We ate ourselves silly on all the traditional Thanksgiving players:  turkey (smoked this year in the trusty SmokinTex), mashed taters, green bean casserole, two kinds of cranberry sauce — the real kind and the kind that comes out shaped like the can, pumpkin pie and so many other amazing things.

Now, it’s Black Friday and it’s time to stock up for the next holiday. It’s only just about 4 weeks away!

Where has my life gone? My youth and my sanity are slipping away. But, dangit, I’m going to eat well while it’s happening.

We’ll have lots of company again for the holidays so I’m taking advantage of the sale they’re having now at the Kansas City Steak Company.

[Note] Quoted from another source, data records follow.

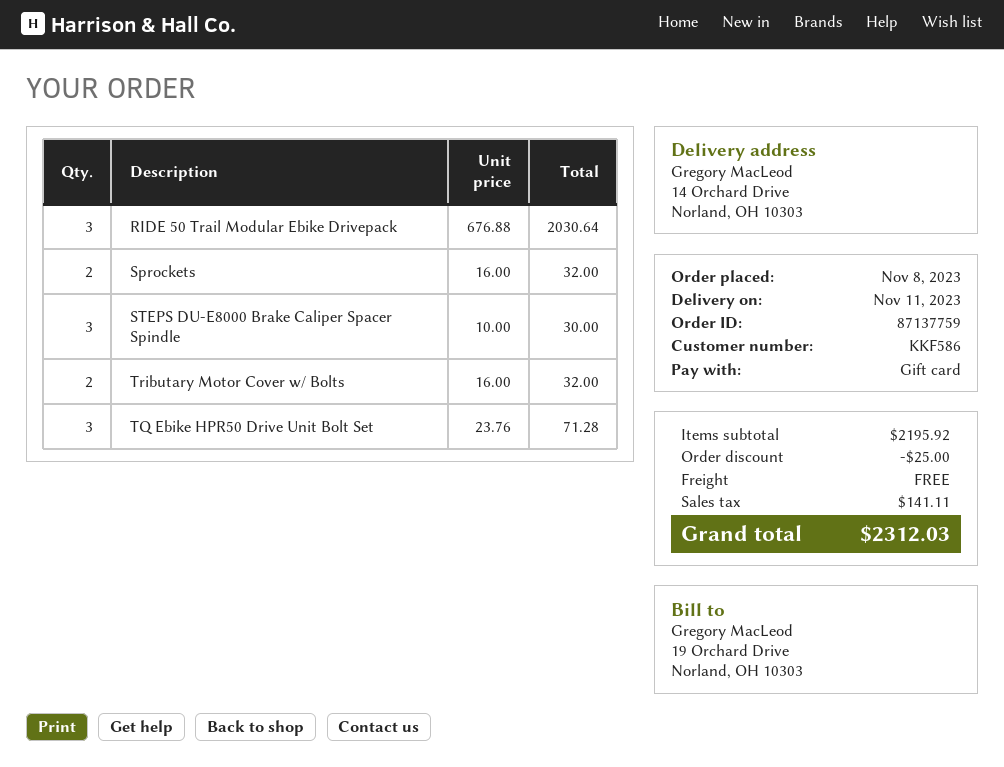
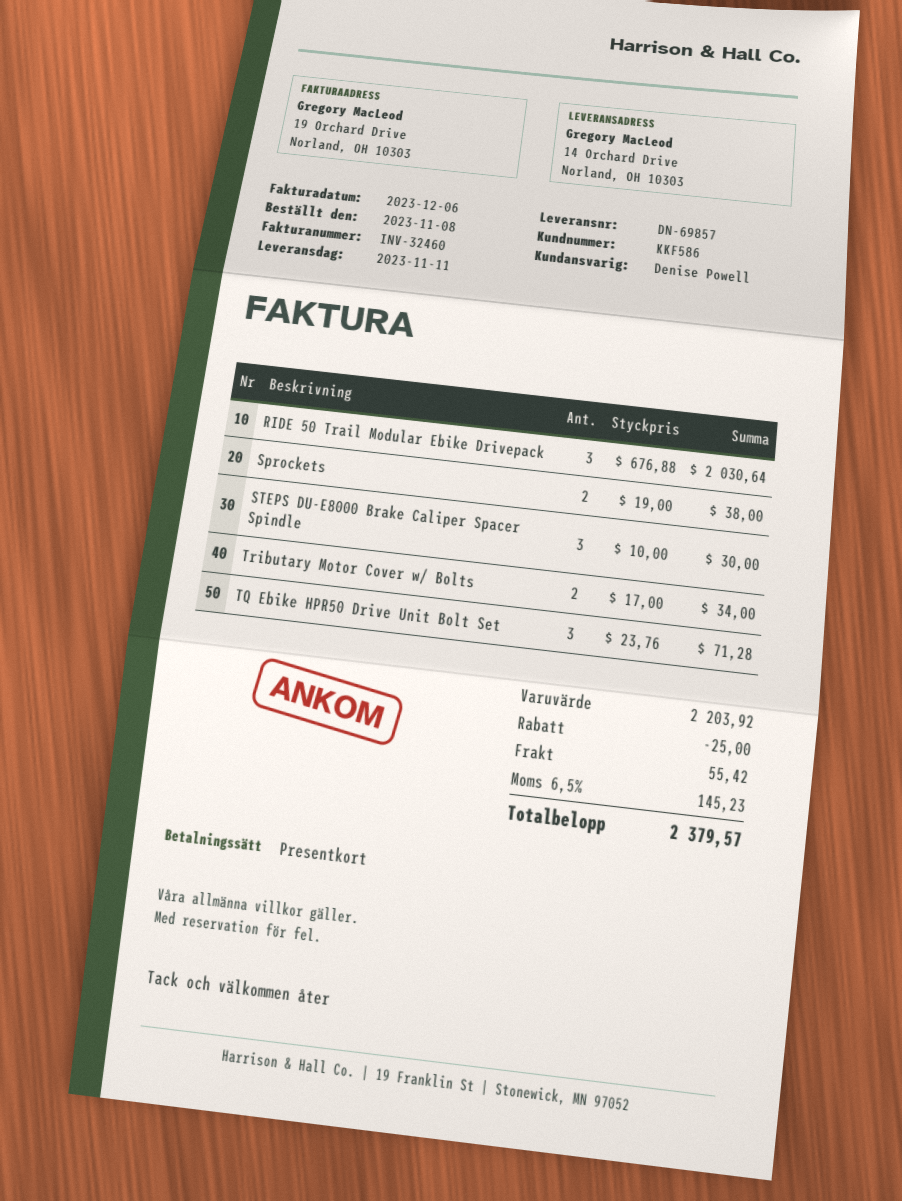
Sprockets: 2 x 16.00 = 32.00 -> 2 x 19.00 = 38.00
Tributary Motor Cover w/ Bolts: 2 x 16.00 = 32.00 -> 2 x 17.00 = 34.00
subtotal: 2195.92 -> 2203.92
shipping: 0.00 -> 55.42
tax: 141.11 -> 145.23
total: 2312.03 -> 2379.57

When you spend $49.95 or more you get 8 free steakburgers sent to you. I need those. My people are hungry.

ALL THE TIME.

I’ve got to keep a whole bunch of things on hand because when our family is here it feels like you just finished cleaning up one meal and it’s time to start the next. Ayyyy!

I’m ordering some filets, a roast and some hot dogs. With the steakburgers I’ll get, that should get us through. But ya never know.

After that, they’ll have to call the pizza joint down the street. I’ll be tired . . . but I can’t wait!

The holiday season has officially begun and my freezer is about to be well-stocked!

Photo courtesy of the KansasCitySteaks.com.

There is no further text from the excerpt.